Na opinião de Jandira Feghali, essa solução não configura desvio de função do dinheiro público, pois os recursos continuam beneficiando o setor cultural.

O deputado Paulo Ganime (Novo/RJ), discorda. “No final das contas, o dinheiro não vai colocar comida na mesa das pessoas, mas vai para projetos que não são tão relevantes num momento de crise.”

Partido critica “privilégio” da classe artística

O Novo foi o único partido a orientar voto contrário na Câmara ao projeto da deputada Jandira Feghali. No Senado, o texto foi aprovado sem voto contrário.

“Por que o artista tem direito, mas a manicure, o vendedor e o porteiro não têm?”, questiona Paulo Ganime, líder do partido na Câmara. Para ele, os artistas foram privilegiados porque têm influência política, mas essa não é a melhor forma de se fazer política pública.

O Congresso chegou a aprovar outros dois auxílios emergenciais para setores específicos: agricultores familiares e atletas. Ambos foram vetados pelo presidente Jair Bolsonaro (sem partido).

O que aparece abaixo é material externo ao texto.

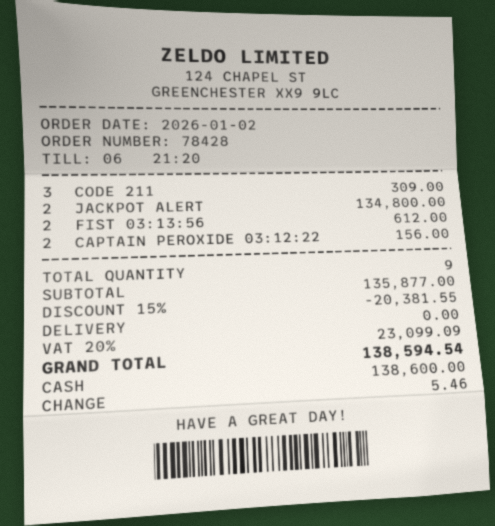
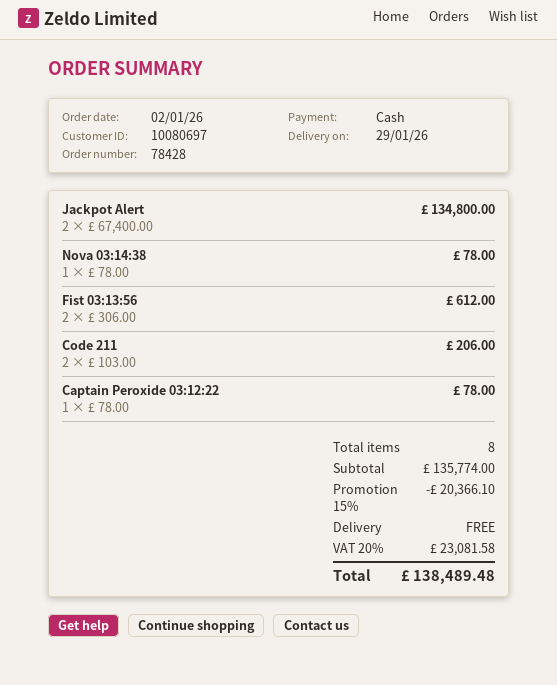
CODE 211: 3 for 309.00 -> 2 for 206.00
CAPTAIN PEROXIDE 03:12:22: 2 for 156.00 -> 1 for 78.00
Nova 03:14:38: none -> 1 for 78.00
total quantity: 9 -> 8
subtotal: 135877.00 -> 135774.00
discount: 15% = 20381.55 -> 15% = 20366.10
tax: 20% = 23099.09 -> 20% = 23081.58
total: 138594.54 -> 138489.48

Auxílio é dos estados, mas dinheiro é federal

A Lei Aldir Blanc prevê um repasse total de R$ 3 bilhões, sendo metade para os municípios e a outra metade para estados e Distrito Federal. A verba deve ser usada em três frentes:

  1. auxílio emergencial para trabalhadores da cultura
  2. subsídio e manutenção de pessoas jurídicas do setor que tiveram a atividade interrompida por medidas de isolamento social
  3. editais, prêmios e compra de bens e serviços para fomentar a cultura

Os estados e o DF terão, no total, R$ 1,5 bilhão para os três itens. Os municípios dividirão outro R$ 1,5 bilhão, mas podem usar apenas nos itens 2 e 3, pois não estão autorizados a ter um programa de auxílio emergencial próprio.

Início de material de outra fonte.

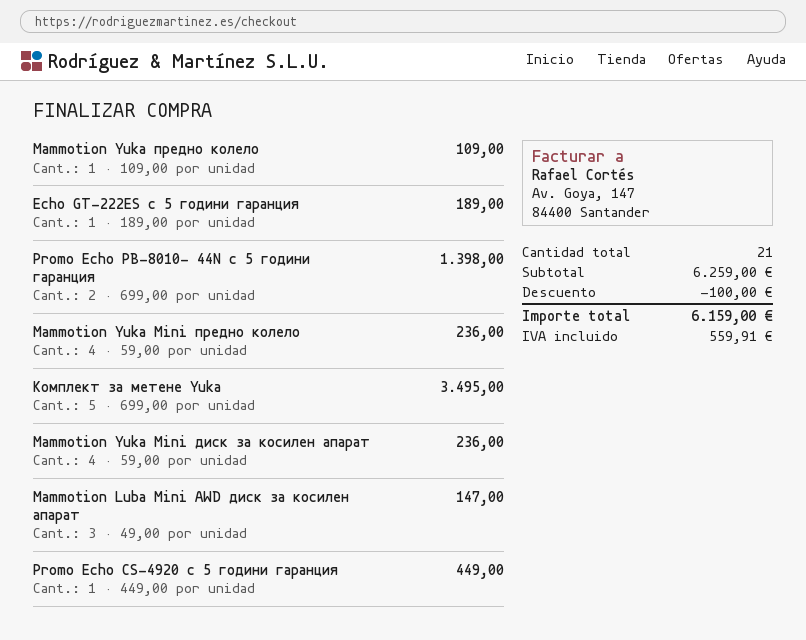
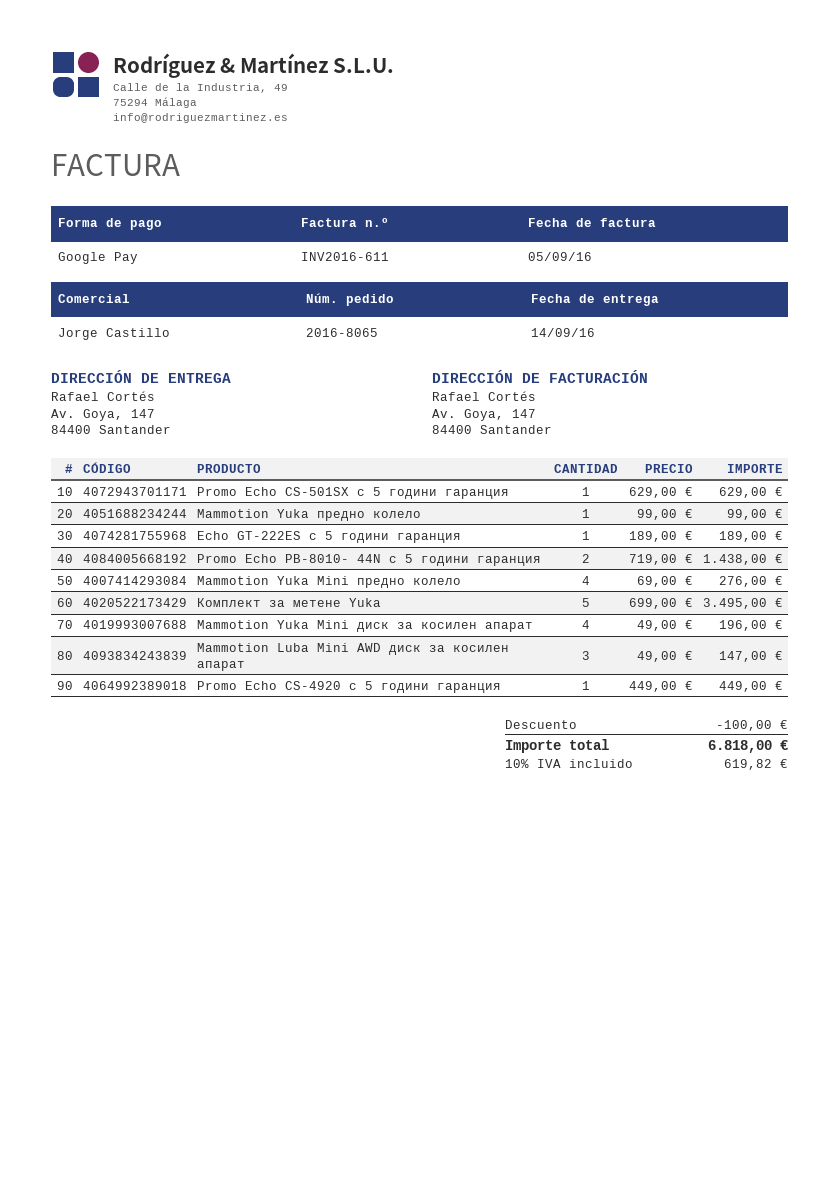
Mammotion Yuka предно колело: 1 x 109.00 = 109.00 -> 1 x 99.00 = 99.00
Promo Echo PB-8010- 44N с 5 години гаранция: 2 x 699.00 = 1398.00 -> 2 x 719.00 = 1438.00
Mammotion Yuka Mini предно колело: 4 x 59.00 = 236.00 -> 4 x 69.00 = 276.00
Mammotion Yuka Mini диск за косилен апарат: 4 x 59.00 = 236.00 -> 4 x 49.00 = 196.00
Promo Echo CS-501SX с 5 години гаранция: none -> 1 x 629.00 = 629.00
tax: 559.91 -> 619.82
total: 6159.00 -> 6818.00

Cada ente precisa apresentar um plano de ação com detalhes de como irá usar os recursos. A verba só é liberada depois que o plano é aprovado pelo Ministério do Turismo.

Segundo dados da Plataforma +Brasil, do R$ 1,5 bilhão destinado a estados e Distrito Federal, R$ 796,7 milhões irão para o auxílio dos trabalhadores da cultura. Veja a divisão no quadro abaixo.

Lei Aldir Blanc

Avaliação dos cadastros ficou com os estados

O decreto que detalhou regras da Lei Aldir Blanc dizia inicialmente que os cadastros teriam de ser homologados pelo Ministério do Turismo. Um mês depois, o governo federal mudou de ideia e alterou o texto, passando a responsabilidade para os estados e o DF.

O governo federal disponibilizou uma ferramenta da Dataprev para cruzamento dos dados. A empresa pública é a responsável por analisar cadastros do auxílio emergencial federal a partir de informações enviadas por vários órgãos.